Even if a weapon could be made fully one-point safe, it might still detonate by accident. A glitch in the electrical system could potentially arm a bomb and trigger all its detonators. Carl Carlson, a young physicist at Sandia, came to believe that the design of a nuclear weapon’s electrical system was the “real key” to preventing accidental detonations. The heat of a fire might start the thermal batteries, release high-voltage electricity into the X-unit, and then set off the bomb. To eliminate that risk, heat-sensitive fuses were added to every sealed-pit weapon. At a temperature of 300 degrees Fahrenheit, the fuses would blow, melting the connections between the batteries and the arming system. It was a straightforward, time-honored way to interrupt an electrical circuit, and it promised to ensure that a high temperature wouldn’t trigger the detonators. But Carlson was still worried that in other situations a firing signal could still be sent to a nuclear weapon by accident or by mistake.

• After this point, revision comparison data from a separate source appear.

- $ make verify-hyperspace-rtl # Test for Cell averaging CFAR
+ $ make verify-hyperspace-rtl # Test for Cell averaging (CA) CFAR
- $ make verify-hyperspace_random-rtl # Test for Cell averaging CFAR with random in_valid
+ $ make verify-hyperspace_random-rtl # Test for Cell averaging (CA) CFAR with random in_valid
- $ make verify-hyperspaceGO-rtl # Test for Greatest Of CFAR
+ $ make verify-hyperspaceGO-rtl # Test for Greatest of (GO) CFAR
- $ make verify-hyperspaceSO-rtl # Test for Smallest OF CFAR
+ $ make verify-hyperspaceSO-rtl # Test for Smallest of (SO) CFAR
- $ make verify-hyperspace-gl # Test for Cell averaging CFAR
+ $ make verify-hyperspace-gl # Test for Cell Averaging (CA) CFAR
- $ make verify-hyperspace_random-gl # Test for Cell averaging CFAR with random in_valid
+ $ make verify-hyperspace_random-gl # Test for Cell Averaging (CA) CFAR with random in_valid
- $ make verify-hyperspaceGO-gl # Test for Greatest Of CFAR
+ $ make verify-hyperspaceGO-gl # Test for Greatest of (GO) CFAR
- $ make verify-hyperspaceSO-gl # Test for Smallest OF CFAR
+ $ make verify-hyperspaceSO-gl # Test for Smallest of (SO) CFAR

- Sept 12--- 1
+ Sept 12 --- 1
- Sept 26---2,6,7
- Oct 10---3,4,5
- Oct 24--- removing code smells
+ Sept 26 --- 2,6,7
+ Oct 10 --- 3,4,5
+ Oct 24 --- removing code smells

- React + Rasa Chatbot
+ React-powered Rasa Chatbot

A strong believer in systems analysis and the use of multiple disciplines to solve complex questions, Carlson thought that adding heat-sensitive fuses to nuclear weapons wasn’t enough. The real safety problem was more easily stated than solved: bombs were dumb. They responded to simple electrical inputs, and they had no means of knowing whether a signal had been sent deliberately. In the cockpit of a SAC bomber, the T-249 control box made it easy to arm a weapon. First you flicked a toggle switch to ON, allowing power to flow from the aircraft to the bomb. Then you turned a knob from the SAFE position either to GROUND or to AIR, setting the height at which the bomb would detonate. That was all it took — and if somebody forgot to return the knob to SAFE, the bomb would remain armed, even after the power switch was turned off. Writing on behalf of Sandia and the other weapon labs, Carlson warned that an overly simplistic electrical system increased the risk of a full-scale detonation during an accident: “a weapon which requires only the receipt of intelligence from the delivery system for arming will accept and respond to such intelligence whether the signals are intentional or not.”